Мэддокс откидывает голову назад на сиденье, и я наблюдаю за конвульсиями его мышц пресса.
— Если тебя стошнит в моей машине, ты будешь вылизывать ее, прежде чем выберешься отсюда, Мэддокс, — я сохраняю спокойный тон, наслаждаясь его страданиями.
— Почему мы... — он задыхается, одной рукой закрывая рот, когда его глаза, отливающие серебром, встречаются с моими.
— Я предупреждаю тебя, — говорю я ему с легким смешком. — Я не даю пустых обещаний.
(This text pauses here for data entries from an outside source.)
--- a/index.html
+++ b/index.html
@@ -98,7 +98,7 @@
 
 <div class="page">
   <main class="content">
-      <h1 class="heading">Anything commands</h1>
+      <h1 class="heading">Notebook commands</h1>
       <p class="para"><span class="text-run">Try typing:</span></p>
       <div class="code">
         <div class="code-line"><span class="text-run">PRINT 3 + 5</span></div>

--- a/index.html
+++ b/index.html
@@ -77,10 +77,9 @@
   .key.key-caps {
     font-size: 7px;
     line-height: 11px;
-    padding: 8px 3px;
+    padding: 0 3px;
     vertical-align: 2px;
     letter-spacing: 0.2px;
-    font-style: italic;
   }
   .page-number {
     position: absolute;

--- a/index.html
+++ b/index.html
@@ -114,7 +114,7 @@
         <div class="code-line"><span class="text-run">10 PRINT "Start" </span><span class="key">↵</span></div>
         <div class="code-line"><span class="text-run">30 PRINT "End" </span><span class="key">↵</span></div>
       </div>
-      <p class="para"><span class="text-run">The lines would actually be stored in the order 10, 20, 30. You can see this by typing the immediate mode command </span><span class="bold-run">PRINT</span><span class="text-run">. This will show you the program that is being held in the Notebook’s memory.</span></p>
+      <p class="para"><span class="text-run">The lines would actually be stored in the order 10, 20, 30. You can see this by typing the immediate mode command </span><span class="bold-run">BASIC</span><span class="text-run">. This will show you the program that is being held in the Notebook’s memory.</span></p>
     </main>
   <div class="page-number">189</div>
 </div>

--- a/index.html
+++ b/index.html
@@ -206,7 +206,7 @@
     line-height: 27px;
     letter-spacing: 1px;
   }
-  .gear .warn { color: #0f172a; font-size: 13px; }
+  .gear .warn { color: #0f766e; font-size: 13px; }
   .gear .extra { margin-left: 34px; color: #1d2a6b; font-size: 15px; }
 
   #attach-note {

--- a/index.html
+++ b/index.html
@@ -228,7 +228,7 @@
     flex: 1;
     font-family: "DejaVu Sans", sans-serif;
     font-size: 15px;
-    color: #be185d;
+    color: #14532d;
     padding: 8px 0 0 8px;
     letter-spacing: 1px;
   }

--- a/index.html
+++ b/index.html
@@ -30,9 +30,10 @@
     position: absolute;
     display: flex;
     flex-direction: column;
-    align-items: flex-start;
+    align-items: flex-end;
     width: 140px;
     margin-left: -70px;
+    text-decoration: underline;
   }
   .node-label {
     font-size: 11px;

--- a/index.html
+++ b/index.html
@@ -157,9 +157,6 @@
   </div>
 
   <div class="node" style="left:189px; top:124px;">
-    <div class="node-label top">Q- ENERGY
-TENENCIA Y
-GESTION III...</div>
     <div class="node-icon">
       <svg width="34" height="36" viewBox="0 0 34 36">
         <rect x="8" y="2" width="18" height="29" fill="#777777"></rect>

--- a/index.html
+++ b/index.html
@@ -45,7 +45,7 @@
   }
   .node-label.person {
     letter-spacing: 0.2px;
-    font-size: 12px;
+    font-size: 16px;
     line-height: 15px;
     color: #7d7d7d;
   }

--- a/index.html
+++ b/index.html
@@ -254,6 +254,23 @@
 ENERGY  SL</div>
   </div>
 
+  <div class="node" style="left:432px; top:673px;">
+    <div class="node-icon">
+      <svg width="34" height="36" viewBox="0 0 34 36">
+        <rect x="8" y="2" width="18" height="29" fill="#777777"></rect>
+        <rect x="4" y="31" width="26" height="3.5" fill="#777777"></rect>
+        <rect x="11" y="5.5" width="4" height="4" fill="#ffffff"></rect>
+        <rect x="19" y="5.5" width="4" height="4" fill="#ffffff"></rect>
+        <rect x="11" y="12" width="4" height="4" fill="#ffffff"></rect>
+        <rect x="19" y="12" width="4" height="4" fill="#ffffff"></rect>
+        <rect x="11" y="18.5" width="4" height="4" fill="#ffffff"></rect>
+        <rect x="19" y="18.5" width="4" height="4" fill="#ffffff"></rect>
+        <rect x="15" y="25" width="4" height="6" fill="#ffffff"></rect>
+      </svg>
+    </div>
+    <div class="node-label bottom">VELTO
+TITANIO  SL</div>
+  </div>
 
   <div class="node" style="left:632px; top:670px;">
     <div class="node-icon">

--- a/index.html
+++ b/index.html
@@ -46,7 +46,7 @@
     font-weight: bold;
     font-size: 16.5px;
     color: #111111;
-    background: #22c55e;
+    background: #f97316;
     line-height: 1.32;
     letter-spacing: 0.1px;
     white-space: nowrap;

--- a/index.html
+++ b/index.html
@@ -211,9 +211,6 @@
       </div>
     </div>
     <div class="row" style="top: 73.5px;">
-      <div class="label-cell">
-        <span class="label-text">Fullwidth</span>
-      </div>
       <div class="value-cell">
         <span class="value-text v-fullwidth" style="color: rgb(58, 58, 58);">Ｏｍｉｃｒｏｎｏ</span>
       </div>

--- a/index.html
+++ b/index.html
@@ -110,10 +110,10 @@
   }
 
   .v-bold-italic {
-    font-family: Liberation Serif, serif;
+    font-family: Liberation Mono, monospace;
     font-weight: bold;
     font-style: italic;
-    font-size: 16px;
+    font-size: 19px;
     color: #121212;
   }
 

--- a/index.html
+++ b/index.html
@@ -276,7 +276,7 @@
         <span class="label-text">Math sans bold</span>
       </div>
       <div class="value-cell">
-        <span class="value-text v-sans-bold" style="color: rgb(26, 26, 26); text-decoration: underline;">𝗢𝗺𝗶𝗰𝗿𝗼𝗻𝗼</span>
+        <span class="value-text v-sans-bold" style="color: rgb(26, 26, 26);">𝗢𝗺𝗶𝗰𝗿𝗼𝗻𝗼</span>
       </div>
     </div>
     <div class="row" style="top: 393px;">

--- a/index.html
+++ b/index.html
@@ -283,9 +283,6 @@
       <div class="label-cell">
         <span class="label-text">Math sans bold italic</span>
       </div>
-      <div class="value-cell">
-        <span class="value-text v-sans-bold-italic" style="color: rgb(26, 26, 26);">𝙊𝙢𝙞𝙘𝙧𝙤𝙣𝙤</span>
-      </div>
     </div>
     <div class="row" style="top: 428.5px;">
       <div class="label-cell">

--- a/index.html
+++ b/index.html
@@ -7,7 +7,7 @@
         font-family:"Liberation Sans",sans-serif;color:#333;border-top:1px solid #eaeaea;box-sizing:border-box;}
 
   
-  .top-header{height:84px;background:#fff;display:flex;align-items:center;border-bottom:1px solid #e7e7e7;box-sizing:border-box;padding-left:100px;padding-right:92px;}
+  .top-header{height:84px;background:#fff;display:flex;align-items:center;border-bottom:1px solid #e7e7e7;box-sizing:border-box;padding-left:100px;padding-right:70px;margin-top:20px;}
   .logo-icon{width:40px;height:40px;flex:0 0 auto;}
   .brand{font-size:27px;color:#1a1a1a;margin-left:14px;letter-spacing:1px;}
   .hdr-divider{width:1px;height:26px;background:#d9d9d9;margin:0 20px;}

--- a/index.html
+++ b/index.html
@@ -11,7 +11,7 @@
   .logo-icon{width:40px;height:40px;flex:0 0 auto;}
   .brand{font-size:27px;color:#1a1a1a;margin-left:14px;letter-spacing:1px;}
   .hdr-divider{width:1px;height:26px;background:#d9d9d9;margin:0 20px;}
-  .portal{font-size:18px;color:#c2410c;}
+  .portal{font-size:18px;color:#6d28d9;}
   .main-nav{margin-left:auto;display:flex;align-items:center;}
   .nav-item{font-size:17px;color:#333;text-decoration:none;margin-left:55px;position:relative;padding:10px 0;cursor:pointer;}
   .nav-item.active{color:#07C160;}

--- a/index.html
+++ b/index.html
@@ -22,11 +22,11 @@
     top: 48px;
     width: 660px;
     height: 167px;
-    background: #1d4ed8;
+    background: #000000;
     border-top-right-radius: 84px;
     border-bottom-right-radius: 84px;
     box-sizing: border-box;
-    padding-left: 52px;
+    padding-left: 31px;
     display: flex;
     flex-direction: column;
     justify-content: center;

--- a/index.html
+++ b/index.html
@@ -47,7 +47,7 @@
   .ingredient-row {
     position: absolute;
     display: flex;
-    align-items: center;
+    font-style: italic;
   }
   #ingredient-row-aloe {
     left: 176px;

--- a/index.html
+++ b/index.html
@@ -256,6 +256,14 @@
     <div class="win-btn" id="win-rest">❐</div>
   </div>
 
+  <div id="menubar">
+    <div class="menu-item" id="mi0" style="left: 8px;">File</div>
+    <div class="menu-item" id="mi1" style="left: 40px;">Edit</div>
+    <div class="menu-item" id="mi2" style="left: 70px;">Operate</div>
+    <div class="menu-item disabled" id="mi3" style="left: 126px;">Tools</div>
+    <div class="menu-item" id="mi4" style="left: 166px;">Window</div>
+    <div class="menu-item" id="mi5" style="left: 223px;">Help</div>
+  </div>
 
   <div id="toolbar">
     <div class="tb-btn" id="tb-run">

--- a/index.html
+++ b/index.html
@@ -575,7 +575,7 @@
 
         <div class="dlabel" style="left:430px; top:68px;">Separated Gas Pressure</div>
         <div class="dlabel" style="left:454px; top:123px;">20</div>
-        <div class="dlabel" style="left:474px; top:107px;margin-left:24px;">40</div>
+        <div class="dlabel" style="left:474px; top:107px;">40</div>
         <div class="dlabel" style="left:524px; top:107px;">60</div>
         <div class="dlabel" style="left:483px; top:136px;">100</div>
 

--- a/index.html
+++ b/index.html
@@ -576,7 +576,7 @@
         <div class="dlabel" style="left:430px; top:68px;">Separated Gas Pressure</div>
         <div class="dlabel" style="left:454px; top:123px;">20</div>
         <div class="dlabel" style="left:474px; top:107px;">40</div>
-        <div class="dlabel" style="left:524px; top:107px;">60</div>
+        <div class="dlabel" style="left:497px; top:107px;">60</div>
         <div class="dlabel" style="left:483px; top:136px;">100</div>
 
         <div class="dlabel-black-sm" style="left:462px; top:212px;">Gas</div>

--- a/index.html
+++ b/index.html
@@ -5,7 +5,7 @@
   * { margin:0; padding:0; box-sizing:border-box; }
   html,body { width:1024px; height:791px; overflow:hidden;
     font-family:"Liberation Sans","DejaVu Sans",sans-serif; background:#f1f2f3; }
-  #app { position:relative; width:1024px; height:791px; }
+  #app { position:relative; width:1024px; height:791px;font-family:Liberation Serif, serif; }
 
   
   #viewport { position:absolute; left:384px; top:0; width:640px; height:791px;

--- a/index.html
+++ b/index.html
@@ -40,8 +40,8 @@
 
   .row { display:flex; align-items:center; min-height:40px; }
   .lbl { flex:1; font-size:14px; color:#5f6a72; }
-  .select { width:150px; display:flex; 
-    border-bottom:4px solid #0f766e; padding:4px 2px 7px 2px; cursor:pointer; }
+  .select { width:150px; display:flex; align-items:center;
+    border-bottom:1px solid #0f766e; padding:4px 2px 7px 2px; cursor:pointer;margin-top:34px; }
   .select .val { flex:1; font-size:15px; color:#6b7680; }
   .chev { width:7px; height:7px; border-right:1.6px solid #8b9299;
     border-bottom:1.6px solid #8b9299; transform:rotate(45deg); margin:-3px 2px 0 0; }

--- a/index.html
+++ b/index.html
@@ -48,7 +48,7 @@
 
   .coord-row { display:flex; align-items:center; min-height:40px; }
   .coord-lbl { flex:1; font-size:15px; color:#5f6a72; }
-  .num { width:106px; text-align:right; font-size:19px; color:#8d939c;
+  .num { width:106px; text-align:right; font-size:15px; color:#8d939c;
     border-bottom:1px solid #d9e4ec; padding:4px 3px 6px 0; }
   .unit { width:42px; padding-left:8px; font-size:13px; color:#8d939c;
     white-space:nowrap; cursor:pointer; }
Он крепко закрывает глаза, склоняет голову, пытаясь отдышаться. Взять себя в руки. Я избегаю смотреть на его член, потому что это будет слишком заманчиво отрезать эту гребаную штуку.
Позже.
— Почему мы здесь? Что ты собираешься сделать с моим сыном? — требует он, его глаза все еще закрыты, руки на коленях, одна все еще на животе. Его шея изогнута, на брови пролегла складка. Должно быть, действие ботокса заканчивается.
— Твой сын? — шепчу я в темноте машины, освещенной только приборной панелью и системой центральной консоли.
Он качает головой, плечи опускаются.
— Что ты...
— Твой гребаный сын? — я тихо повторяю свой вопрос, моя рука снова и снова дрожит, когда я скручиваю пальцы вокруг тонкой бечевки. Тонкую, но достаточно прочную, чтобы он не вырвался.
Он медленно поднимает голову, и замешательство на его лице заставляет гнев прорваться сквозь поверхность моего мозга. Я пыталась сдержать его, но тот факт, что он даже не думает о ней, что он даже не видит в ней того, кого можно защитить...
Я прыгаю через гребаные сиденья, а места на заднем сиденье моей машины не так уж много, но мне плевать.